Le différent opposant l’UCI et les organisateurs des trois grands tours (France, Italie et Espagne) se poursuit, malgré la multiplication des rencontres, la dernière en date ayant eu lieu aujourd’hui à Zurich.

Le litige porte essentiellement sur la sélection des équipes pour ces courses. Les organisateurs ont eu l’habitude, depuis la création de leur épreuve, de jouir d’une totale liberté (ou presque…) quant aux équipes qui étaient, ou non, invitées. C’est ainsi, par exemple, qu’on a pu sur le Tour de France jouer la carte de la préférence nationale ces dernières années. Sur le Giro, il y a toujours eu un fort contingeant d’équipes italiennes, là encore sur décision de l’organisateur.

L’introduction du ProTour est vue comme une tentative par l’UCI d’acquérir ce droit de sélection puisque le principe même du ProTour exige que les 20 équipes – et seulement les 20 équipes – de ce circuit aient accès à toutes les épreuves sélectionnées. Les organisateurs des trois grands tours seraient donc forcés, s’ils acceptent ce nouveau programme, de permettre aux équipes ProTour – et seulement à ces équipes – de participer à leurs épreuves, sans pouvoir en inviter d’autres sous des critères de préférence nationale ou d’éthique.

L’autre sujet de discorde est les droits d’exploitation. L’UCI exige que les organisateurs achètent, à très fort prix bien sôr, une licence ProTour pour leurs épreuves, les privant ainsi d’une partie des recettes qui iraient désormais directement dans les poches de l’UCI qui passe du coup à la caisse.

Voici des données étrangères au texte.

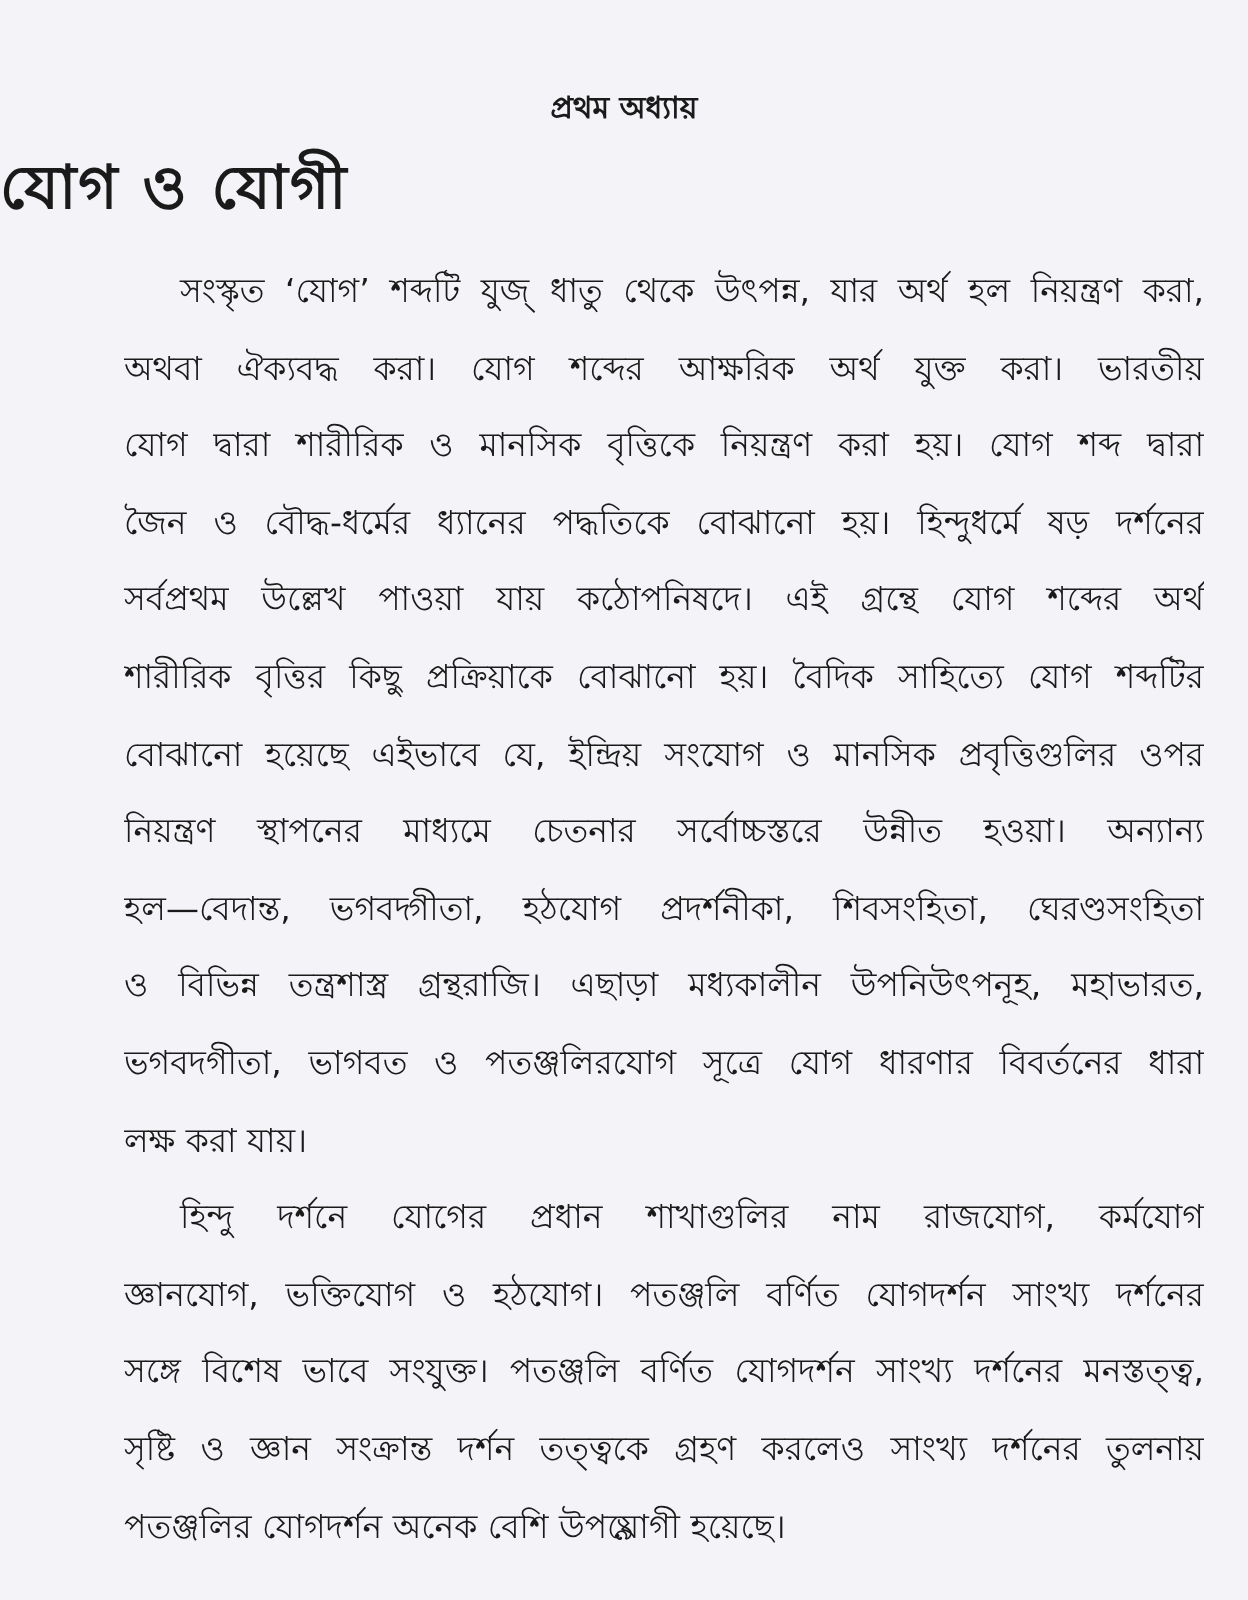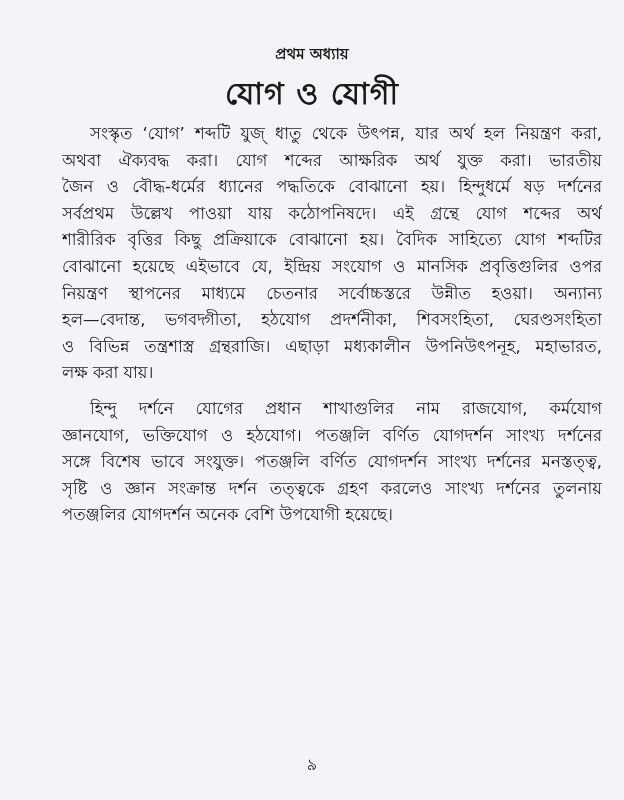--- a/index.html
+++ b/index.html
@@ -10,53 +10,55 @@
       color: #1a1a1a;
       position: relative;
     }
     .page { position: absolute; left: 0; top: 0; width: 624px; height: 800px; text-decoration: underline; }
     .chapter {
       position: absolute; top: 42px; left: 0; width: 624px;
       text-align: center; font-size: 15px; font-weight: bold;
     }
     .title {
       position: absolute; top: 70px; left: 0; width: 624px;
-      text-align: center; font-size: 30px; font-weight: bold; letter-spacing: 1px;
+      text-align: left; font-size: 30px; font-weight: bold; letter-spacing: 1px;
     }
     .body-text {
       position: absolute; left: 62px; top: 121px; width: 540px;
       font-size: 16.5px; line-height: 26.6px;
     }
-    .line { white-space: nowrap; text-align: justify; text-align-last: justify; height: 26.6px; overflow: hidden; }
+    .line { white-space: nowrap; text-align: justify; text-align-last: justify; height: 26.6px; overflow: hidden; margin-top: 12px; }
     .line.indent { padding-left: 28px; }
     .line.last { text-align-last: left; }
     .para2 { margin-top: 9px; }
     .page-num {
       position: absolute; top: 752px; left: 0; width: 624px;
       text-align: center; font-size: 16px;
     }
   </style>
 </head>
 <body>
 
 <div class="page">
   <div class="chapter">প্রথম অধ্যায়</div>
   <div class="title">যোগ ও যোগী</div>
 
   <div class="body-text">
     <div class="para">
       <div class="line indent">সংস্কৃত ‘যোগ’ শব্দটি যুজ্ ধাতু থেকে উৎপন্ন, যার অর্থ হল নিয়ন্ত্রণ করা,</div>
       <div class="line">অথবা ঐক্যবদ্ধ করা। যোগ শব্দের আক্ষরিক অর্থ যুক্ত করা। ভারতীয়</div>
+      <div class="line">যোগ দ্বারা শারীরিক ও মানসিক বৃত্তিকে নিয়ন্ত্রণ করা হয়। যোগ শব্দ দ্বারা</div>
       <div class="line">জৈন ও বৌদ্ধ-ধর্মের ধ্যানের পদ্ধতিকে বোঝানো হয়। হিন্দুধর্মে ষড় দর্শনের</div>
       <div class="line">সর্বপ্রথম উল্লেখ পাওয়া যায় কঠোপনিষদে। এই গ্রন্থে যোগ শব্দের অর্থ</div>
       <div class="line">শারীরিক বৃত্তির কিছু প্রক্রিয়াকে বোঝানো হয়। বৈদিক সাহিত্যে যোগ শব্দটির</div>
       <div class="line">বোঝানো হয়েছে এইভাবে যে, ইন্দ্রিয় সংযোগ ও মানসিক প্রবৃত্তিগুলির ওপর</div>
       <div class="line">নিয়ন্ত্রণ স্থাপনের মাধ্যমে চেতনার সর্বোচ্চস্তরে উন্নীত হওয়া। অন্যান্য</div>
       <div class="line">হল—বেদান্ত, ভগবদ্গীতা, হঠযোগ প্রদর্শনীকা, শিবসংহিতা, ঘেরণ্ডসংহিতা</div>
       <div class="line">ও বিভিন্ন তন্ত্রশাস্ত্র গ্রন্থরাজি। এছাড়া মধ্যকালীন উপনিউৎপনূহ, মহাভারত,</div>
+      <div class="line">ভগবদগীতা, ভাগবত ও পতঞ্জলিরযোগ সূত্রে যোগ ধারণার বিবর্তনের ধারা</div>
       <div class="line last">লক্ষ করা যায়।</div>
     </div>
     <div class="para para2">
       <div class="line indent">হিন্দু দর্শনে যোগের প্রধান শাখাগুলির নাম রাজযোগ, কর্মযোগ</div>
       <div class="line">জ্ঞানযোগ, ভক্তিযোগ ও হঠযোগ। পতঞ্জলি বর্ণিত যোগদর্শন সাংখ্য দর্শনের</div>
       <div class="line">সঙ্গে বিশেষ ভাবে সংযুক্ত। পতঞ্জলি বর্ণিত যোগদর্শন সাংখ্য দর্শনের মনস্তত্ত্ব,</div>
       <div class="line">সৃষ্টি ও জ্ঞান সংক্রান্ত দর্শন তত্ত্বকে গ্রহণ করলেও সাংখ্য দর্শনের তুলনায়</div>
       <div class="line last">পতঞ্জলির যোগদর্শন অনেক বেশি উপযোগী হয়েছে।</div>
     </div>
   </div>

Les organisateurs des trois grands tours veulent évidemment conserver leur liberté dans ce domaine, ne voyant pas très bien à ce jour (et nous non plus!) ce qu’une licence “ProTour” pourrait bien leur apporter de plus…

Bref, la polémique se poursuit, malgré les affirmations rassurantes de M. Verbruggen, de sorte qu’on peut toujours affirmer aujourd’hui que le ProTour est loin de faire l’unanimité dans le cyclisme…. Il apparaît de plus en plus que ce projet est surtout une tentative de faire de l’UCI l’équivalent pour le cyclisme de ce qu’est Formula One Holdings de Bernie Ecclestone dans la F1.